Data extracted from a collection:
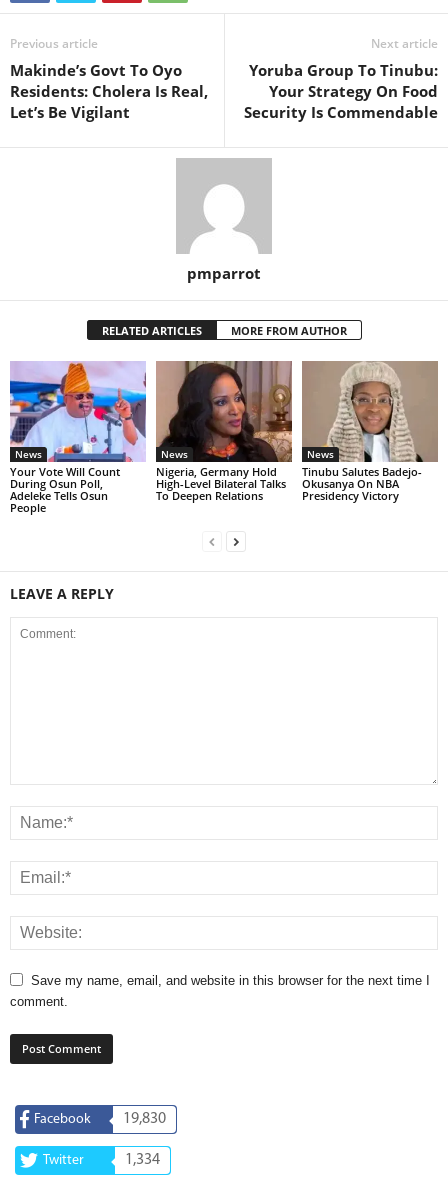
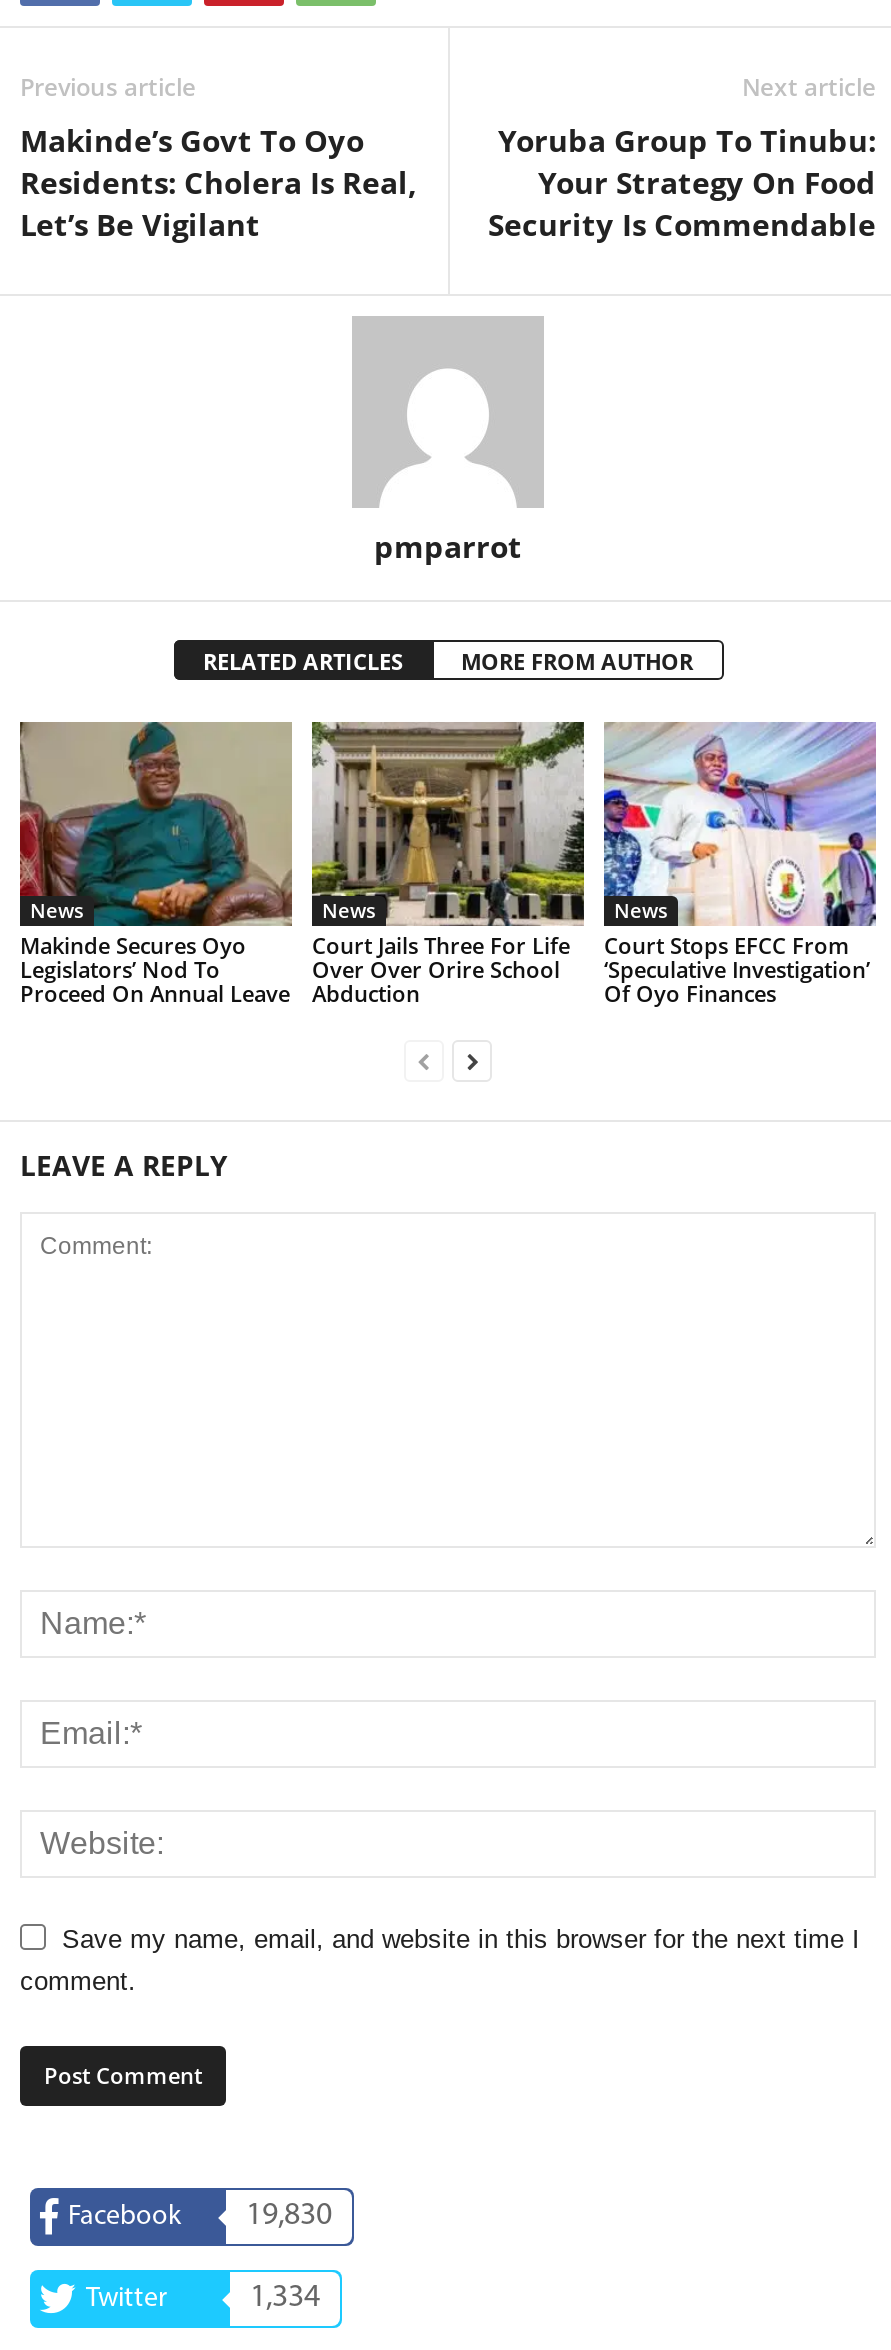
- [image]
- Your Vote Will Count
- During Osun Poll,
- Adeleke Tells Osun
- People
+ [image]
+ Makinde Secures Oyo
+ Legislators’ Nod To
+ Proceed On Annual Leave

- [image]
- Nigeria, Germany Hold
- High-Level Bilateral Talks
- To Deepen Relations
+ [image]
+ Court Jails Three For Life
+ Over Over Orire School
+ Abduction

- [image]
- Tinubu Salutes Badejo-
- Okusanya On NBA
- Presidency Victory
+ [image]
+ Court Stops EFCC From
+ ‘Speculative Investigation’
+ Of Oyo Finances
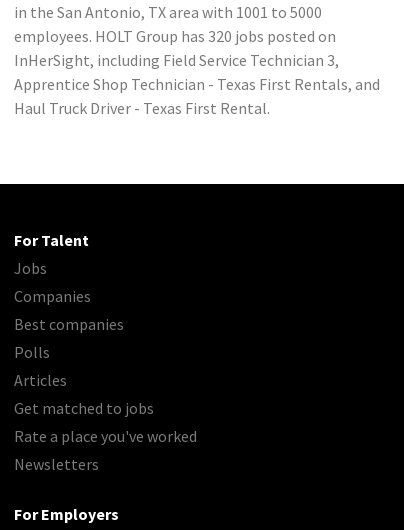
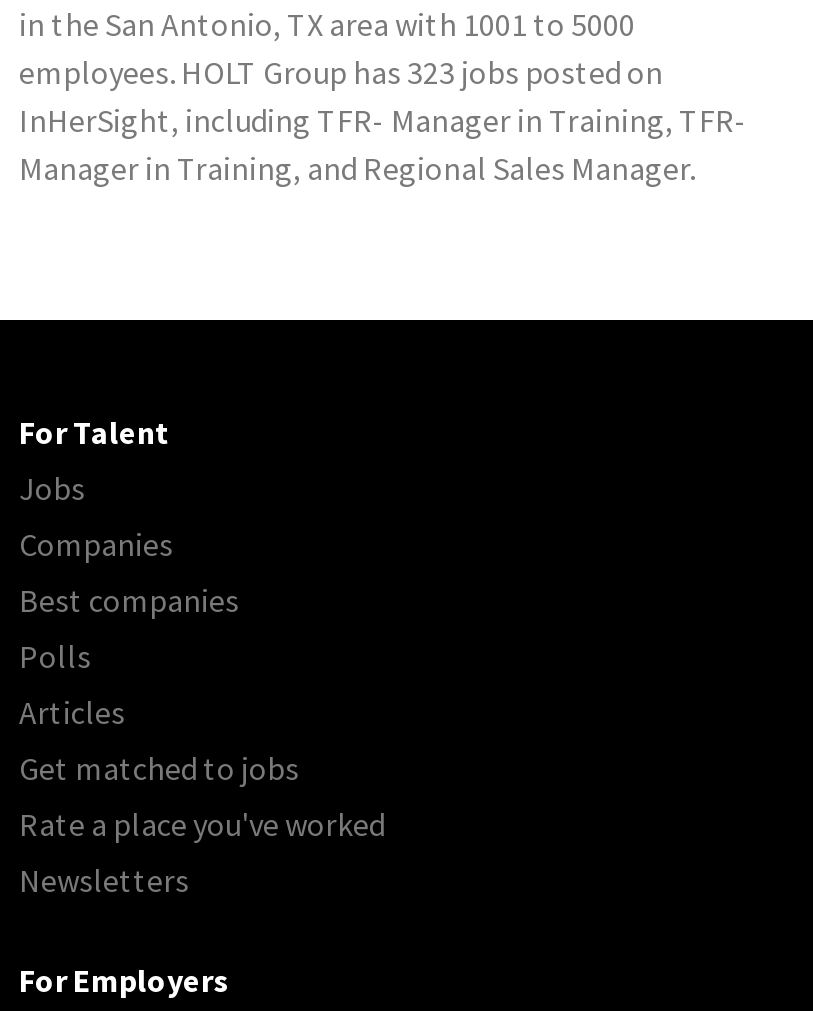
- employees. HOLT Group has 320 jobs posted on
- InHerSight, including Field Service Technician 3,
- Apprentice Shop Technician - Texas First Rentals, and
- Haul Truck Driver - Texas First Rental.
+ employees. HOLT Group has 323 jobs posted on
+ InHerSight, including TFR- Manager in Training, TFR-
+ Manager in Training, and Regional Sales Manager.
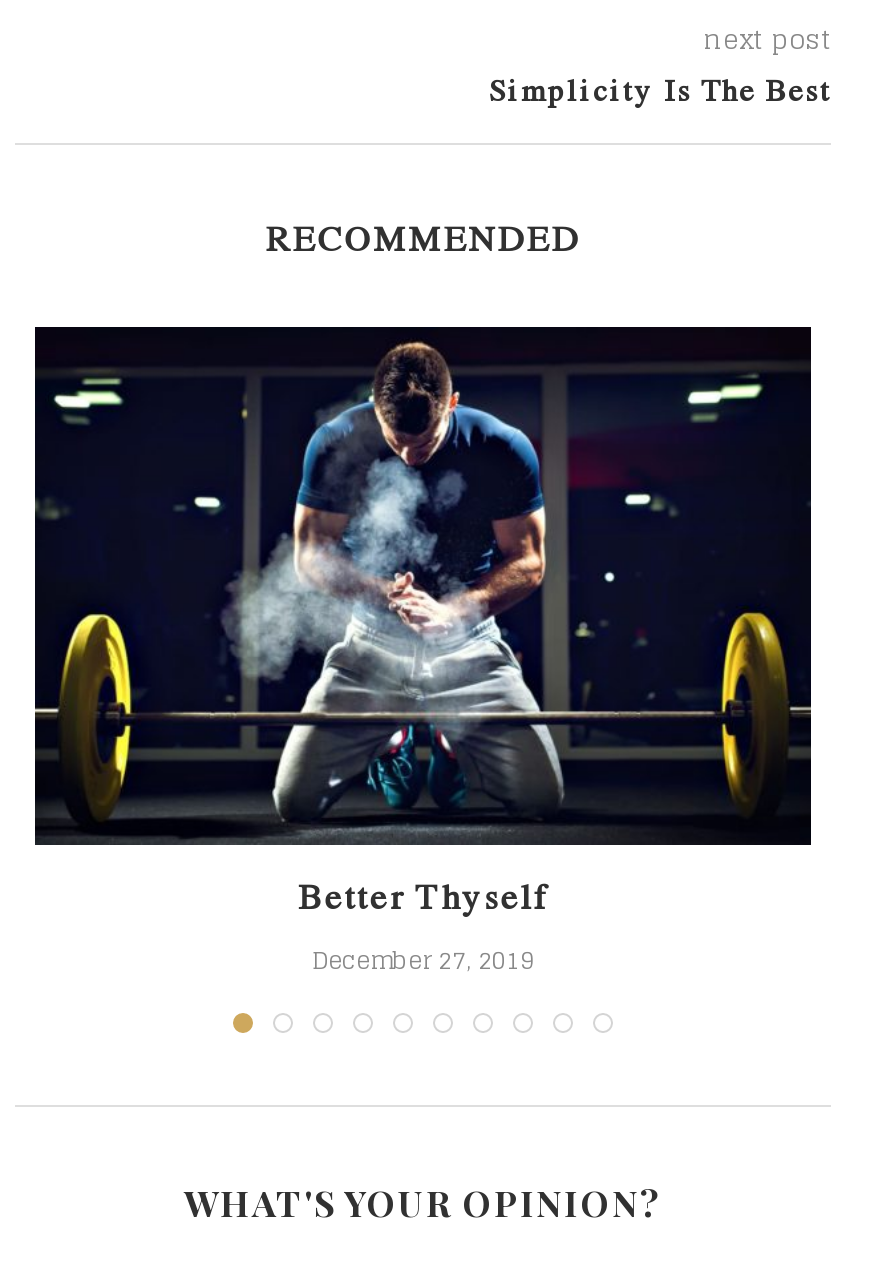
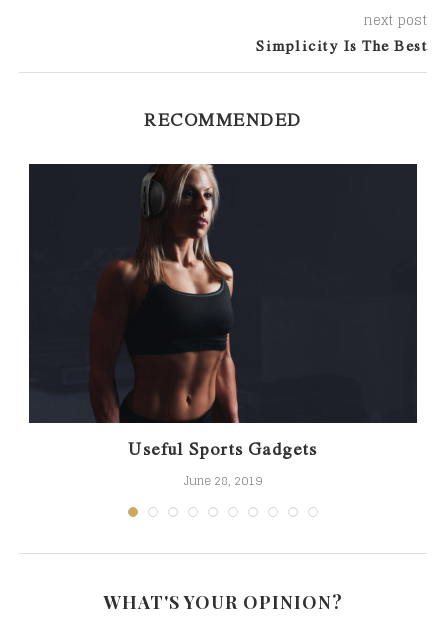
- [image]
- Better Thyself
- December 27, 2019
+ [image]
+ Useful Sports Gadgets
+ June 28, 2019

(TASK DESCRIPTION)
Reproduce each line of the records above, exactly and without pictures.

(OUTPUT FOR THIS TASK)
- [image]
- Your Vote Will Count
- During Osun Poll,
- Adeleke Tells Osun
- People
+ [image]
+ Makinde Secures Oyo
+ Legislators’ Nod To
+ Proceed On Annual Leave

- [image]
- Nigeria, Germany Hold
- High-Level Bilateral Talks
- To Deepen Relations
+ [image]
+ Court Jails Three For Life
+ Over Over Orire School
+ Abduction

- [image]
- Tinubu Salutes Badejo-
- Okusanya On NBA
- Presidency Victory
+ [image]
+ Court Stops EFCC From
+ ‘Speculative Investigation’
+ Of Oyo Finances
- employees. HOLT Group has 320 jobs posted on
- InHerSight, including Field Service Technician 3,
- Apprentice Shop Technician - Texas First Rentals, and
- Haul Truck Driver - Texas First Rental.
+ employees. HOLT Group has 323 jobs posted on
+ InHerSight, including TFR- Manager in Training, TFR-
+ Manager in Training, and Regional Sales Manager.
- [image]
- Better Thyself
- December 27, 2019
+ [image]
+ Useful Sports Gadgets
+ June 28, 2019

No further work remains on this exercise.